Это был последний раз, когда Гермиона Джин Рональд Уизли присылала Рону сову с письмом на Хэмптон-роуд.
Глава 7. Она — наша!
С утра Гермиону мучили довольно противоречивые чувства. Всё началось с того, что ещё накануне она решила проучить Люциуса за прошлую ночь. Та ночь, бесспорно, была сногсшибательной, но ведь Рон… как же Рон? И, кроме того… Сильно коробило ощущение того, что она — всего лишь игрушка для сексуального удовлетворения чёртова Малфоя.
Заседание в Парламенте, похороны Флеминга и слежка за его братом отодвинули час справедливого возмездия. И вечером ведьма снова вернулась к вынашиванию коварного плана.
Досадно было признавать, но Гермиона ловила себя на мысли о том, как приятно и непривычно чувствовать себя женщиной — слабой, беззащитной, покорной. В голову лезли совершенно ненужные выводы вроде тех, что Рон никогда её не добивался. Не предъявлял на неё свои права, не принимал ответственных решений. Даже терпеть не мог туалетную воду с нотками древесного оттенка, которую она подарила ему на годовщину. Между ними, говоря откровенно, разыгрывались роли скорее сына и матери, нежели мужа и жены. И уж совсем невероятно представить, будто бы Рон способен на то, что вытворял вчера Люциус.

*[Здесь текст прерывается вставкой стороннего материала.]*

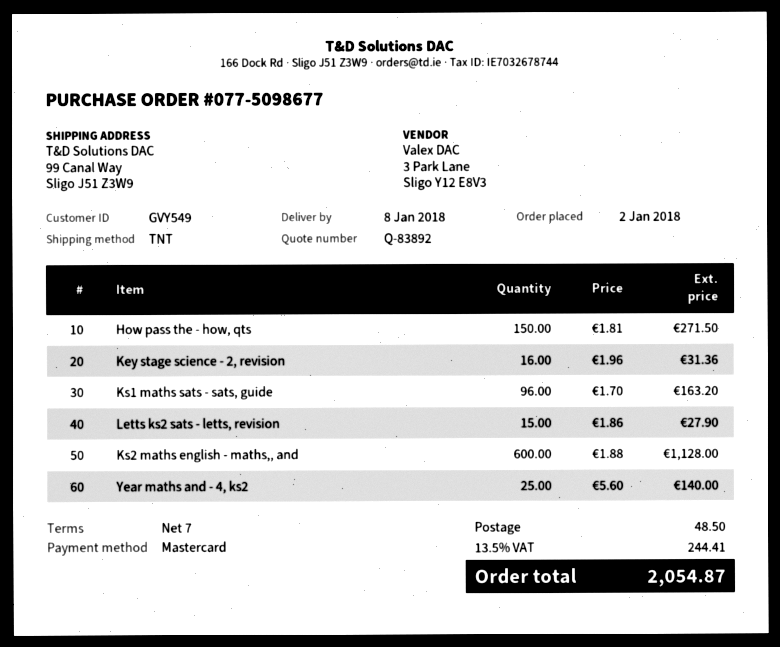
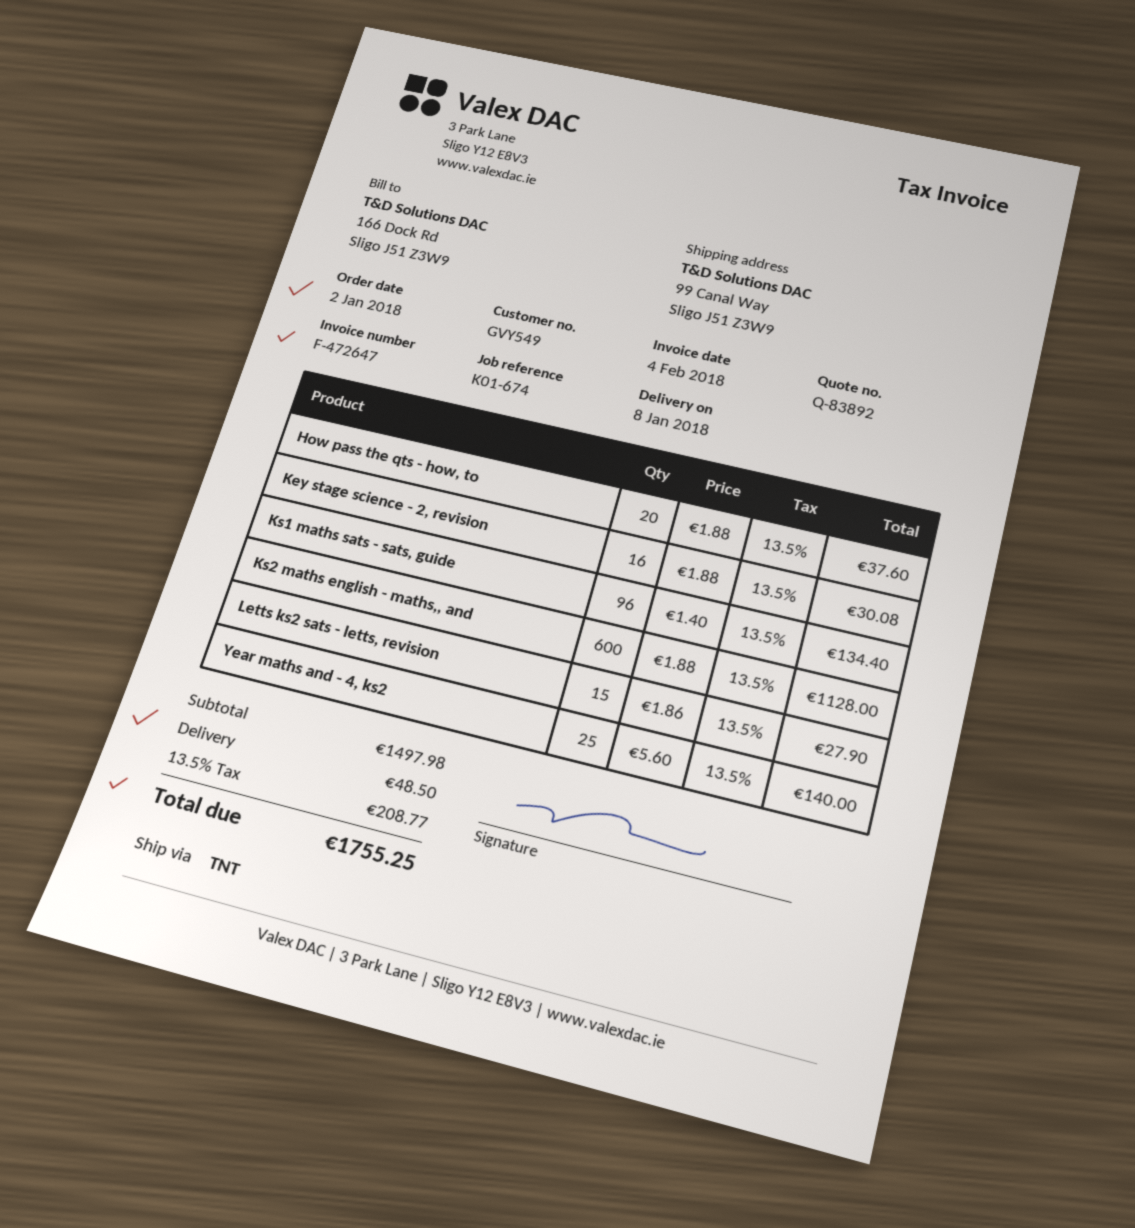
How pass the - how, qts: 150 x 1.81 = 271.50 -> none
Key stage science - 2, revision: 16 x 1.96 = 31.36 -> 16 x 1.88 = 30.08
Ks1 maths sats - sats, guide: 96 x 1.70 = 163.20 -> 96 x 1.40 = 134.40
How pass the qts - how, to: none -> 20 x 1.88 = 37.60
tax: 13.5% = 244.41 -> 13.5% = 208.77
total: 2054.87 -> 1755.25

Гермиона покраснела, вспомнив непристойности, которые он шептал в густом бархате ночи. А как властно, по-хозяйски Люциус сжимал бёдра, когда входил особенно глубоко…

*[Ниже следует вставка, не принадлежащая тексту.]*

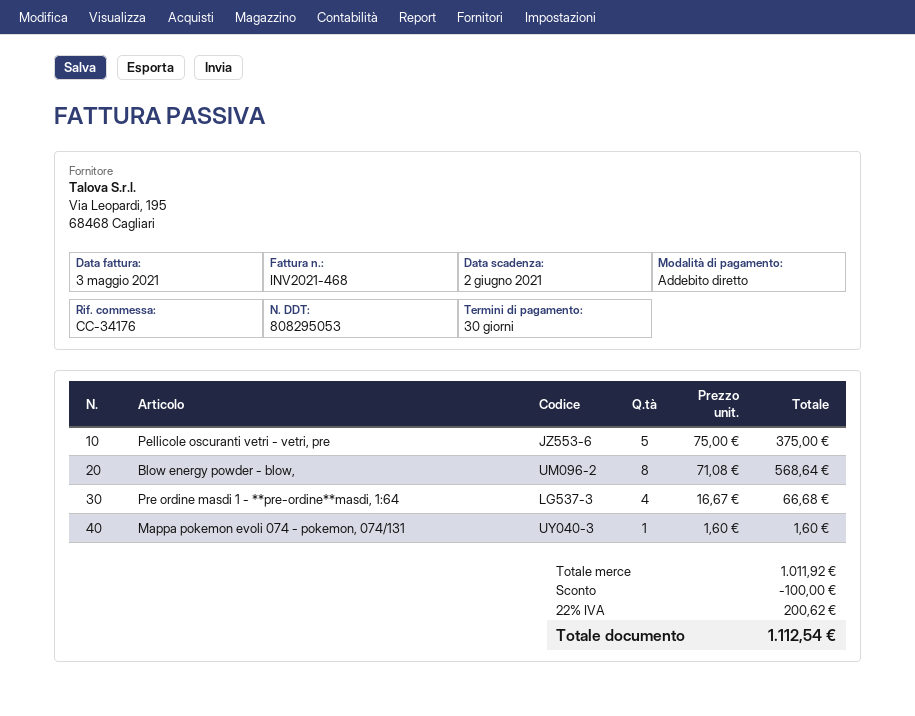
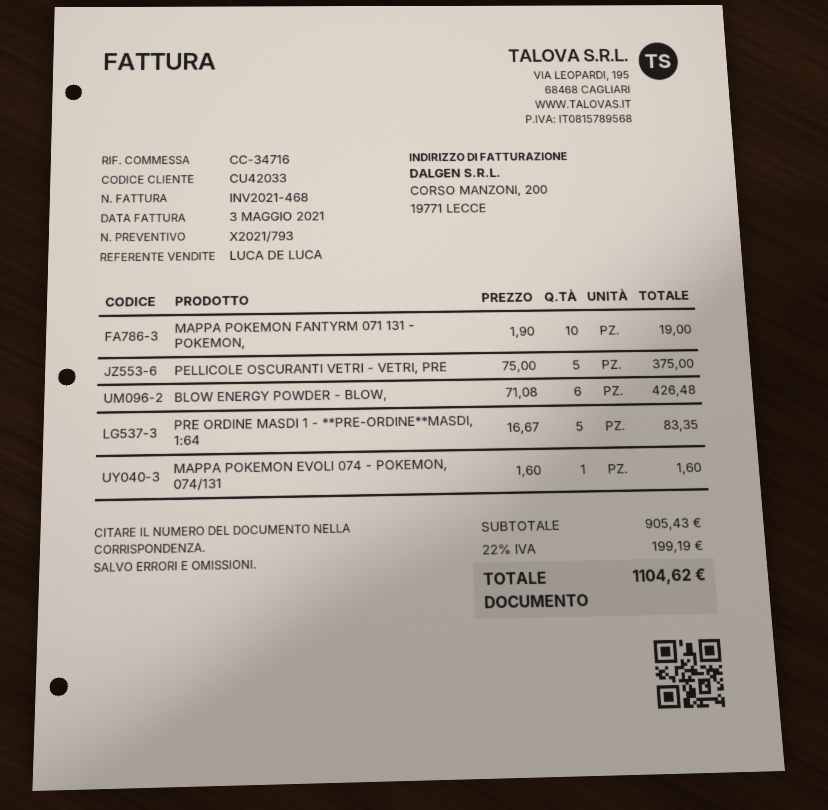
reference: CC-34176 -> CC-34716
Blow energy powder - blow,: 8 x 71.08 = 568.64 -> 6 x 71.08 = 426.48
Pre ordine masdi 1 - **pre-ordine**masdi, 1:64: 4 x 16.67 = 66.68 -> 5 x 16.67 = 83.35
MAPPA POKEMON FANTYRM 071 131 - POKEMON,: none -> 10 x 1.90 = 19.00
subtotal: 1011.92 -> 905.43
discount: 100.00 -> none
tax: 22% = 200.62 -> 22% = 199.19
total: 1112.54 -> 1104.62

«Да нет же, не Люциус! Малфой! Малфой!»
Гермиона почувствовала, как внизу живота запульсировало, а сердце принялось выстукивать бешеный ритм. Она окончательно разозлилась и решила Малфоя проучить.
«Раз я не могу заколдовать ни его, ни себя, заколдую что-нибудь ещё. Ведьма я, в конце концов, или нет?!»
Наложить на дверь ни запирающее, ни отталкивающее заклинание не получилось: браслет не давал возможности хоть как-то ограничивать своего хозяина. Тогда Гермиона применила к одеялу дезиллюминационные чары, закуталась в него и принялась ждать.
В полночь она со злорадством отметила, что дверь спальни приоткрылась. Малфой вошёл, медленно прошагал к окну, постоял немного и отправился обратно. На полдороге он резко развернулся, остановившись напротив неё, и приложил два пальца к губам, посылая ей воздушный поцелуй:
— Доброй ночи, Гермиона.
И пока та приходила в себя, скрылся в коридоре.
Гермиона совсем растерялась.
«Ну почему именно сегодня он повёл себя как джентльмен?»
Она чувствовала себя обманутой и не могла понять, что же её так расстроило.
«Какого чёрта?! Ведь я именно этого и добивалась…»
Гермиона проворочалась всю ночь без сна и к завтраку вышла недовольная собой и всем вокруг. Единственное, что хоть как-то примиряло с подлой действительностью — два выходных дня впереди.